### [Dataset entries]
==========

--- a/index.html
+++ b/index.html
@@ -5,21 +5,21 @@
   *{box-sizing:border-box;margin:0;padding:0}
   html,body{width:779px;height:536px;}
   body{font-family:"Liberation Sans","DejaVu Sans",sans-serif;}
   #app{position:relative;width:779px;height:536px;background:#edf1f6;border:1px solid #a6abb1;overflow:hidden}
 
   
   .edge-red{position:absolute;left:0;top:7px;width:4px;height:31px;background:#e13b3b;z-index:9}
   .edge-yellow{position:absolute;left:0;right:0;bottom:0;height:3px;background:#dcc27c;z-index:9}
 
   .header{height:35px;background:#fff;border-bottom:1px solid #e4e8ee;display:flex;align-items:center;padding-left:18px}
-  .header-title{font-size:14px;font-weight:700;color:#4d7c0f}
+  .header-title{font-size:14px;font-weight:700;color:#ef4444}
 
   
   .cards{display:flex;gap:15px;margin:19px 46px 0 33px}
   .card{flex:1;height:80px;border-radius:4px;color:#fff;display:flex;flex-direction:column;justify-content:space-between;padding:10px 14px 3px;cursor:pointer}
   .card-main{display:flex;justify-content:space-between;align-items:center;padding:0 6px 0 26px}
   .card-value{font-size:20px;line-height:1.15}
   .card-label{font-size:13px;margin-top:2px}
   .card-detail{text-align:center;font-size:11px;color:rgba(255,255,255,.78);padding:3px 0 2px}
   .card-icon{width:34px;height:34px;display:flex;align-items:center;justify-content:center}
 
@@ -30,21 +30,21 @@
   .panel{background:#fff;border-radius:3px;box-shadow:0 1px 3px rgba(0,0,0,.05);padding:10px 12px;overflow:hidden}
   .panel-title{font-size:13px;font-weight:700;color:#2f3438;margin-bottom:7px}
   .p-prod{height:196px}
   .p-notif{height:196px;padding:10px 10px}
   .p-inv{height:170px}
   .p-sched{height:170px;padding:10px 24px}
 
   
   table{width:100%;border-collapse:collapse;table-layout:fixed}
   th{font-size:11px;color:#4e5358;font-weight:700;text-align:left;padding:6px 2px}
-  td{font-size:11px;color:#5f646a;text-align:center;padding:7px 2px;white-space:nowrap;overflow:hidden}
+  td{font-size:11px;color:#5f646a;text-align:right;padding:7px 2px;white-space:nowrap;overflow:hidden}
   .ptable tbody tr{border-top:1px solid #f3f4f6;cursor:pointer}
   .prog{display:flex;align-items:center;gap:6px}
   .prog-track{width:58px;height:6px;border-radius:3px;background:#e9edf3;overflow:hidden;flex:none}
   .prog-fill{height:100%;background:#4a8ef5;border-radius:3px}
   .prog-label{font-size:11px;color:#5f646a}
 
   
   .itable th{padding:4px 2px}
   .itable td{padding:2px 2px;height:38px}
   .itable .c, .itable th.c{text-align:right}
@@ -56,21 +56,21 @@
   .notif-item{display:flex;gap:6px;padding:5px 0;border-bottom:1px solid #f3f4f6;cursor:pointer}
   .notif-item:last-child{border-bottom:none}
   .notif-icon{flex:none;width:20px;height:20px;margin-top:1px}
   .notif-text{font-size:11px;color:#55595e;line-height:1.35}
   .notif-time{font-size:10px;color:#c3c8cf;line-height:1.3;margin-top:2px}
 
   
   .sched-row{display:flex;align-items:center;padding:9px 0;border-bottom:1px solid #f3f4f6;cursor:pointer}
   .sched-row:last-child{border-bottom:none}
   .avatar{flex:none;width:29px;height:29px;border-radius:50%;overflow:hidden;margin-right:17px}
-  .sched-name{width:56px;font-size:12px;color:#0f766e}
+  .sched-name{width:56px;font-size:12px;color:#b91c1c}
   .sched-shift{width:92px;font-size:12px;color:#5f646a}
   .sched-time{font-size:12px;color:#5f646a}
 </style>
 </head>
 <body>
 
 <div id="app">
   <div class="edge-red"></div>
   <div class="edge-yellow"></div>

==========

### [Exercise]
Report only how many lines of the listing hold the word "edge".

### [Solution]
4